Yes, AWS SGs can certainly have outbound rules configured as you noted.
My experience is that most folks keep the default Allow All outbound behavior and leverage the stateful inbound rules of the SGs to allow the outbound response. Although not technically correct, it's been quite common to hear that you only configure inbound rules for SGs.
If we think about the SGs applied to something like EC2 or RDS resources, the outbound response traffic here would be originating from that AWS resource that you would own and trust to some degree, sitting inside your VPC, responding to that original inbound request.
That being said, if you know exactly the destination and/or port ranges the outbound traffic would be sent to, in response to the incoming requests, it certainly wouldn't be a bad thing to add outbound rules as another layer to prevent outgoing traffic to unexpected destinations. If you're dealing with larger environments with hundreds of SGs, this can get challenging to manage and be tricky to troubleshoot if you have application traffic flowing through a variety of resources, all with inbound and outbound SG rules in place.

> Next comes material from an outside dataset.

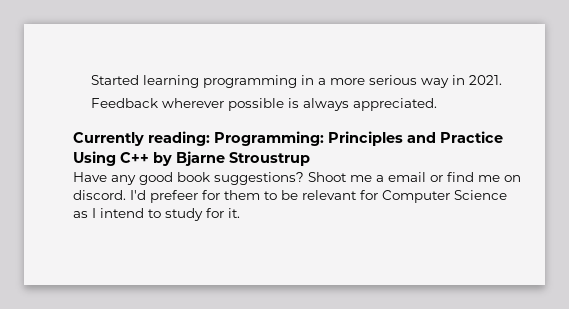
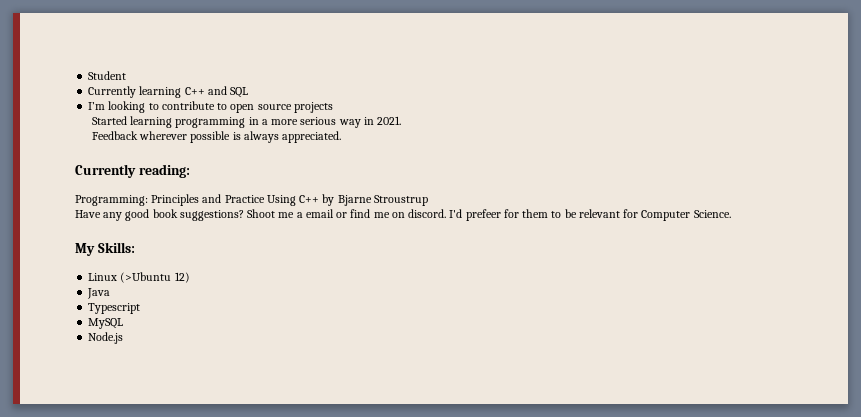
(91, 80) none -> [88,71,127,80] [88,86,249,98] [88,101,333,113] Student // Currently learning C++ and SQL // I’m looking to contribute to open source projects //
(210, 138) none -> (190, 171) //
[454,190,507,200] [73,208,240,221] Science as I intend to study for it. -> [693,210,731,218] [75,242,135,256] [88,272,190,283] [87,288,111,299] [88,303,141,314] [88,318,124,329] [88,332,124,344] Science. // My Skills: // Linux (>Ubuntu 12) // Java // Typescript // MySQL // Node.js

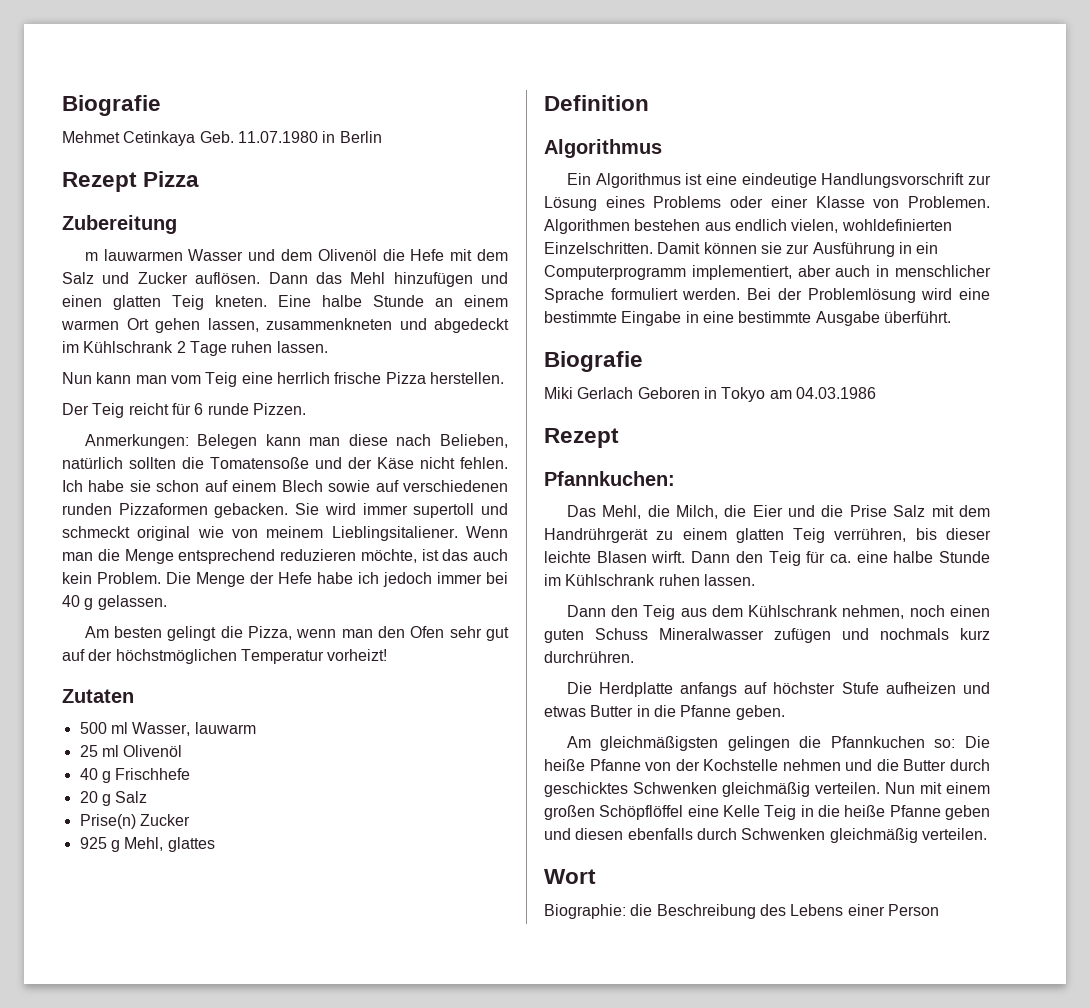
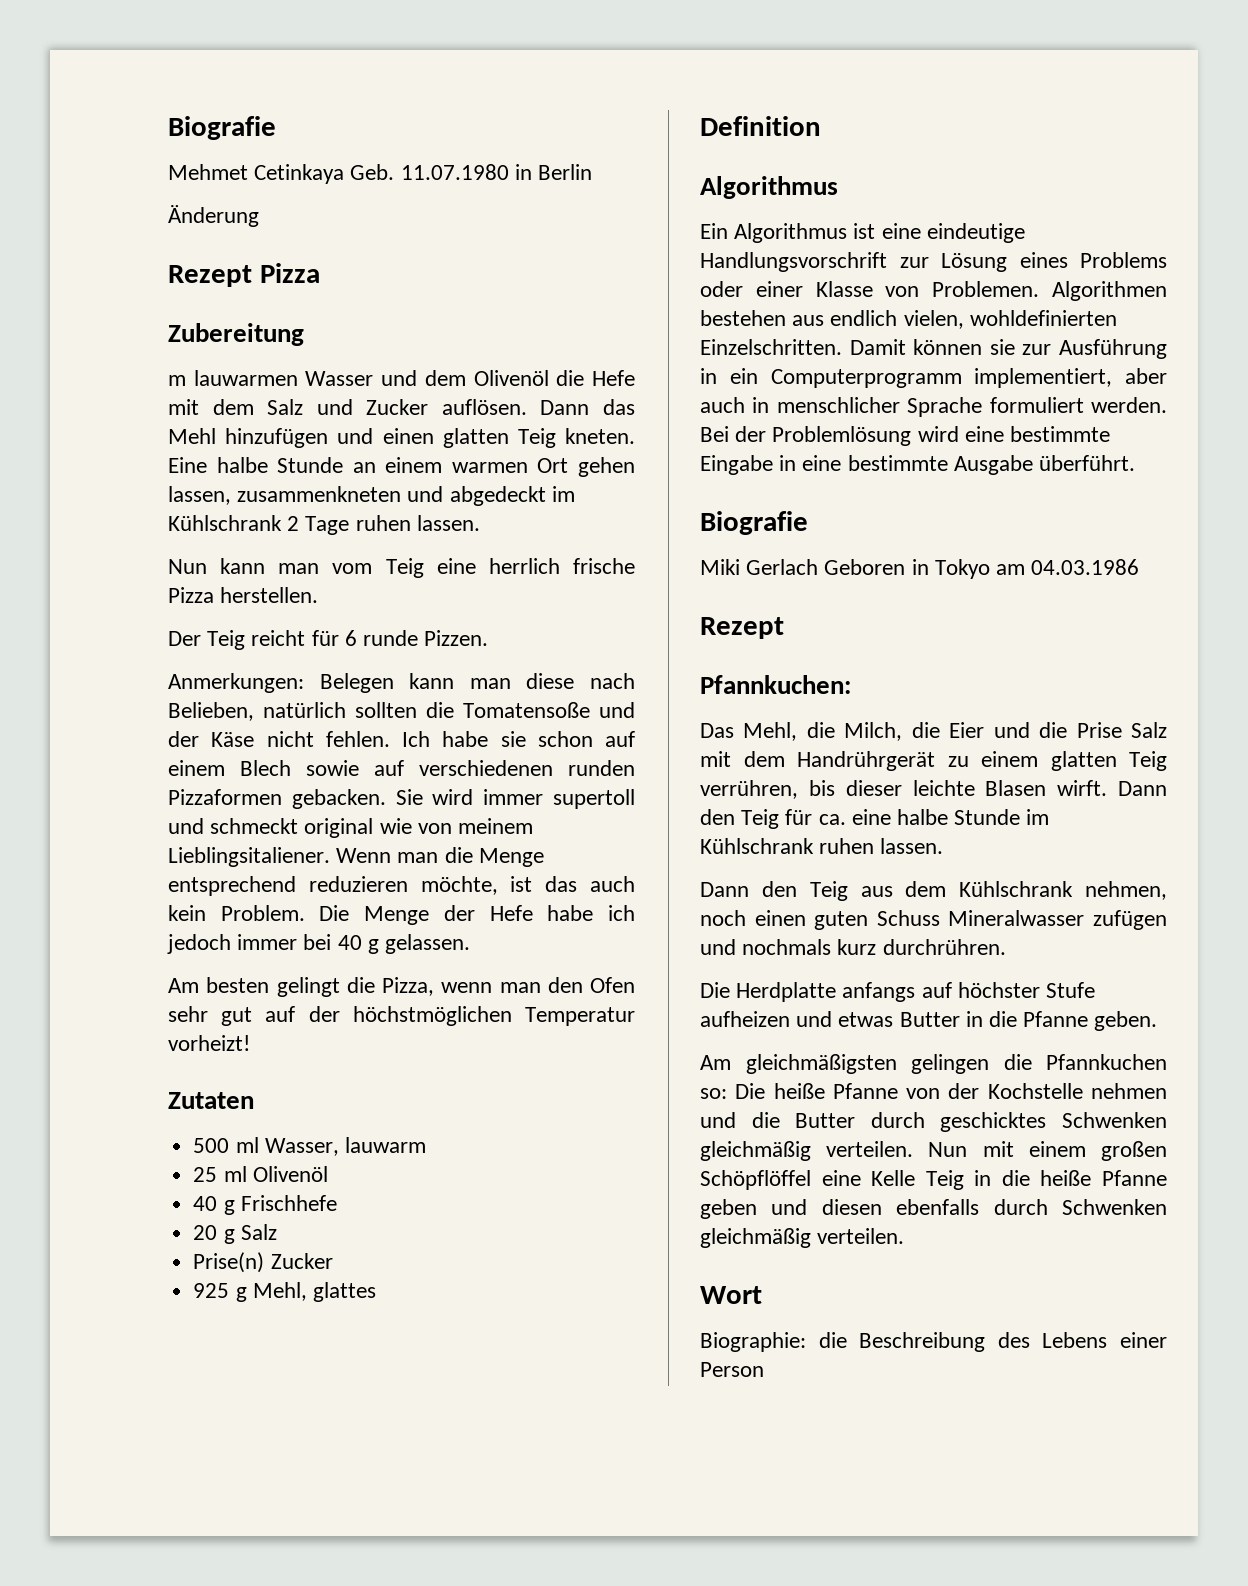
(382, 137) none -> [168,205,259,227] // Änderung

Another option here may be to keep the default Allow All outbound SG rule, but then leverage the Aviatrix FQDN egress filtering at the VPC level. This greatly simplifies the SG rule complexity at scale, but still gives you some control of the outbound traffic.
One could even throw FireNet into the picture here and do egress inspection at a firewall level. Really all depends on what you're trying to protect against with that response traffic egress and the configuration and operational overhead tradeoffs.
All the best with your study Thomas!
You're catching errors in the course material as you go through it so I'm certain you'll do great on the exam!
Mike Fischer Thanks for the response, Mike. I agree that majority of the time people only configure inbound rules on SGs. The one scenario I've had is wanting to tighten security on EC2-level - as opposed to subnet - to only allow outbound traffic to Internet via explicit proxy or locking it down to known ports (eg. http, https only). I haven't reached that part of the course yet but FQDN egress filtering sounds nice!